Before-and-after change data
····················

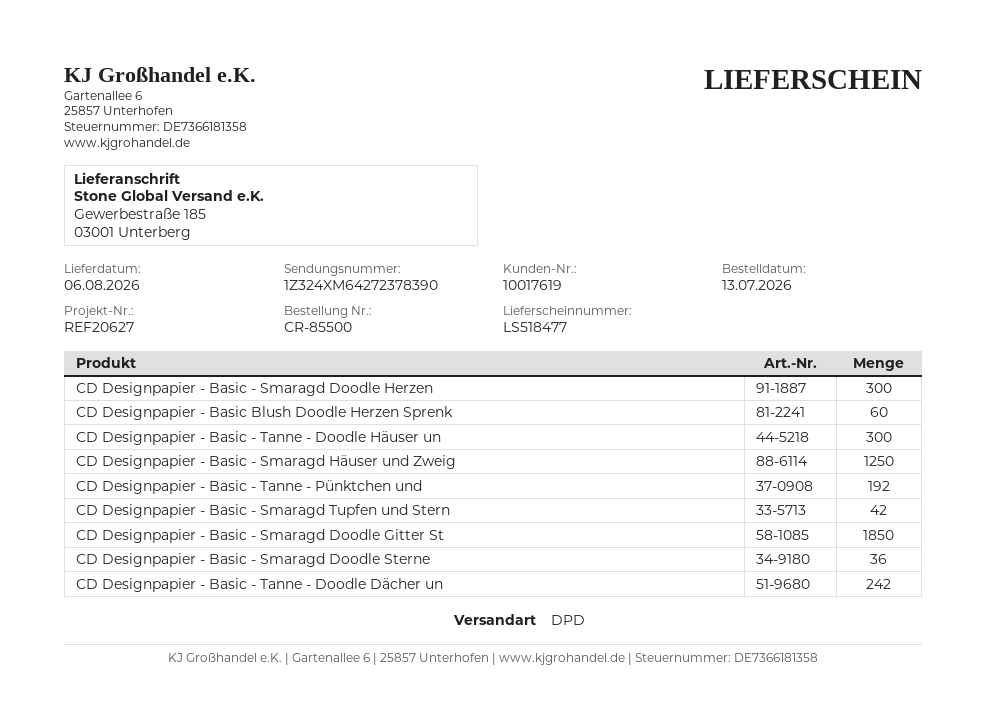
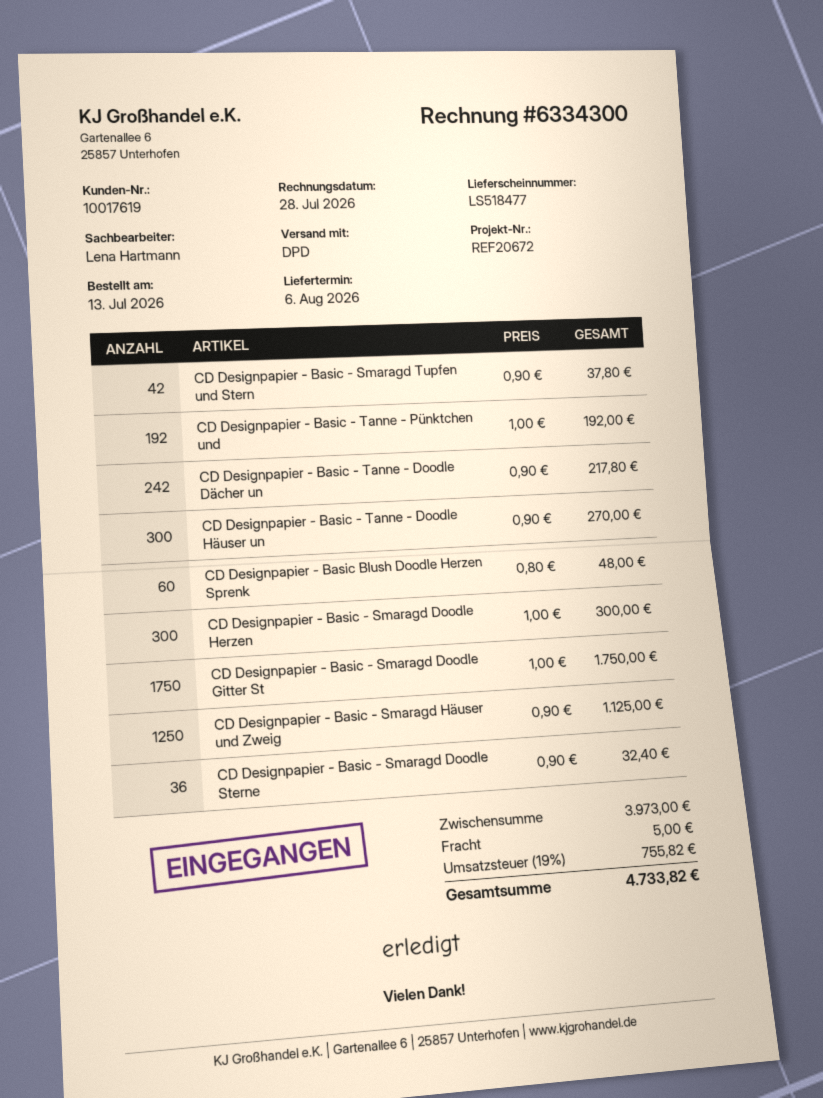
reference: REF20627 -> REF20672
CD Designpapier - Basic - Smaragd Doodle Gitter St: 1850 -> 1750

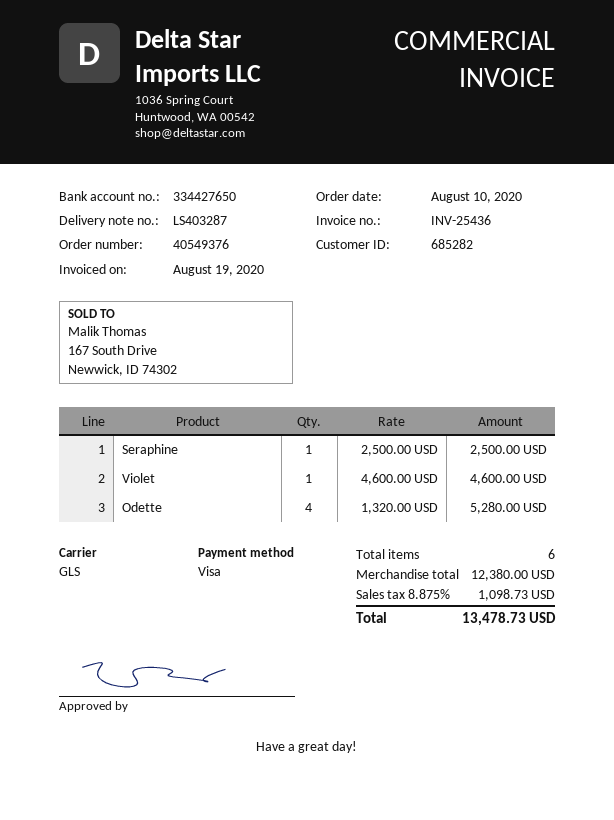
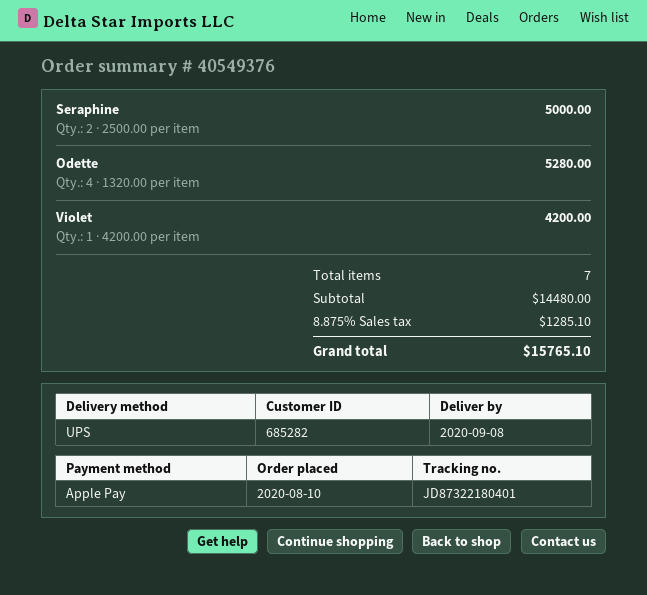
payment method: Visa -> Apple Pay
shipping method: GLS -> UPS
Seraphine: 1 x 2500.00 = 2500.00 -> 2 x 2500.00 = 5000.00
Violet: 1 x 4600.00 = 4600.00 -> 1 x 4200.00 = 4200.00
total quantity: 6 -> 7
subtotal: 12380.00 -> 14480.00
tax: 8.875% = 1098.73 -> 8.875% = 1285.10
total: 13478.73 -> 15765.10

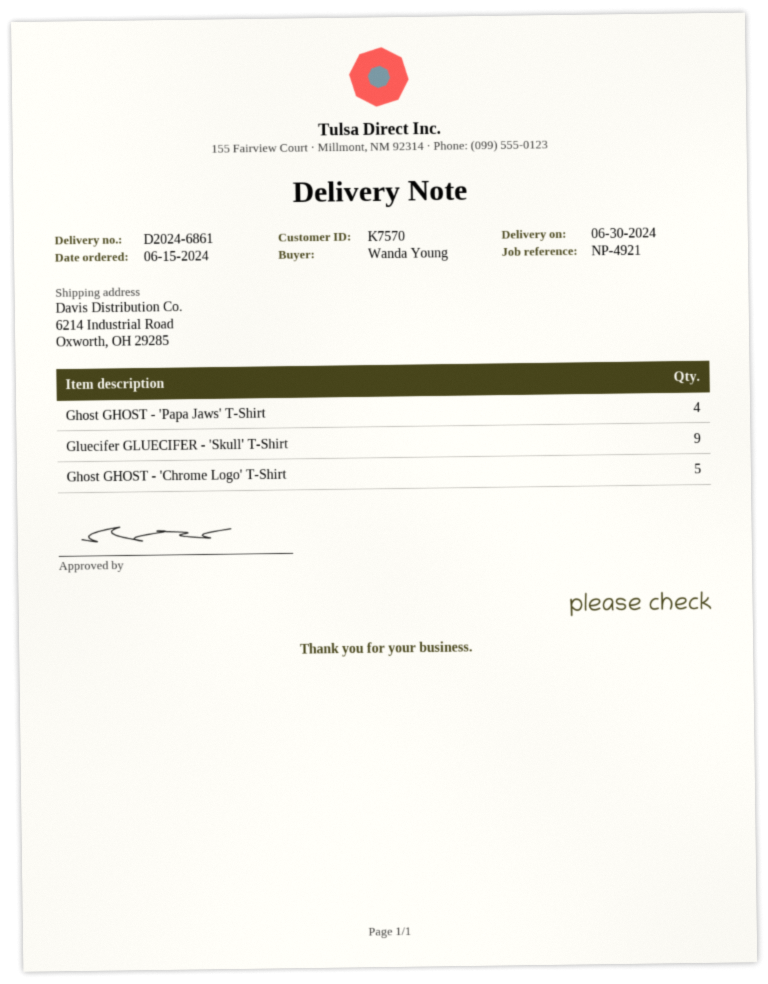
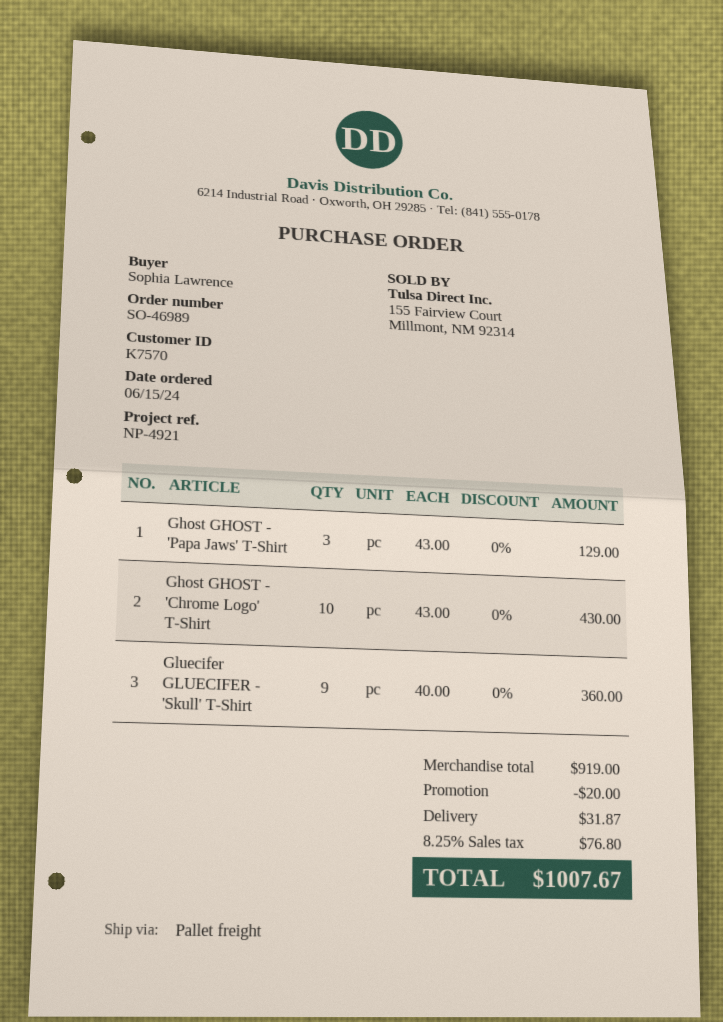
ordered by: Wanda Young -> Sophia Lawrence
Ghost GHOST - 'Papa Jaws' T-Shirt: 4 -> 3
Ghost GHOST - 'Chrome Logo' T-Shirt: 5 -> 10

····················

EXERCISE AIM
Should a picture appear among the entries, skip it and copy the rest exactly.

SOLUTION TO THE EXERCISE
reference: REF20627 -> REF20672
CD Designpapier - Basic - Smaragd Doodle Gitter St: 1850 -> 1750

payment method: Visa -> Apple Pay
shipping method: GLS -> UPS
Seraphine: 1 x 2500.00 = 2500.00 -> 2 x 2500.00 = 5000.00
Violet: 1 x 4600.00 = 4600.00 -> 1 x 4200.00 = 4200.00
total quantity: 6 -> 7
subtotal: 12380.00 -> 14480.00
tax: 8.875% = 1098.73 -> 8.875% = 1285.10
total: 13478.73 -> 15765.10

ordered by: Wanda Young -> Sophia Lawrence
Ghost GHOST - 'Papa Jaws' T-Shirt: 4 -> 3
Ghost GHOST - 'Chrome Logo' T-Shirt: 5 -> 10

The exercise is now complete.